What is expected
Find how many lines in the data below include the word "none", then write only that number.

Record set
· · ·
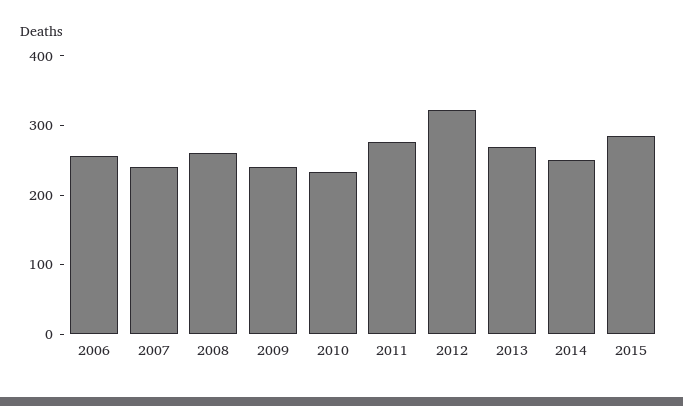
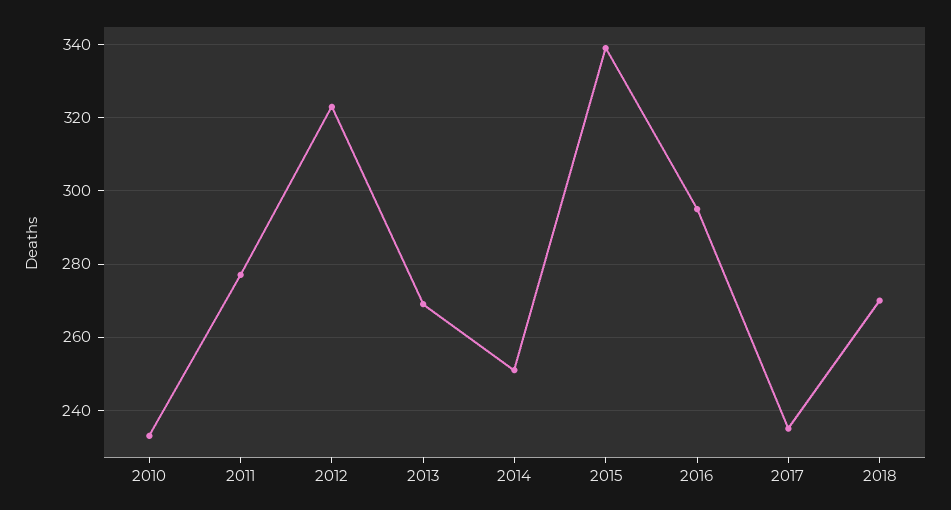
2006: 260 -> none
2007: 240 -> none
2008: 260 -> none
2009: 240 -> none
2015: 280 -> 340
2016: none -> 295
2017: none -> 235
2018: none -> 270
· · ·
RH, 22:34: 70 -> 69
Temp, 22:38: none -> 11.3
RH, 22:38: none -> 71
· · ·
Answer to this task
9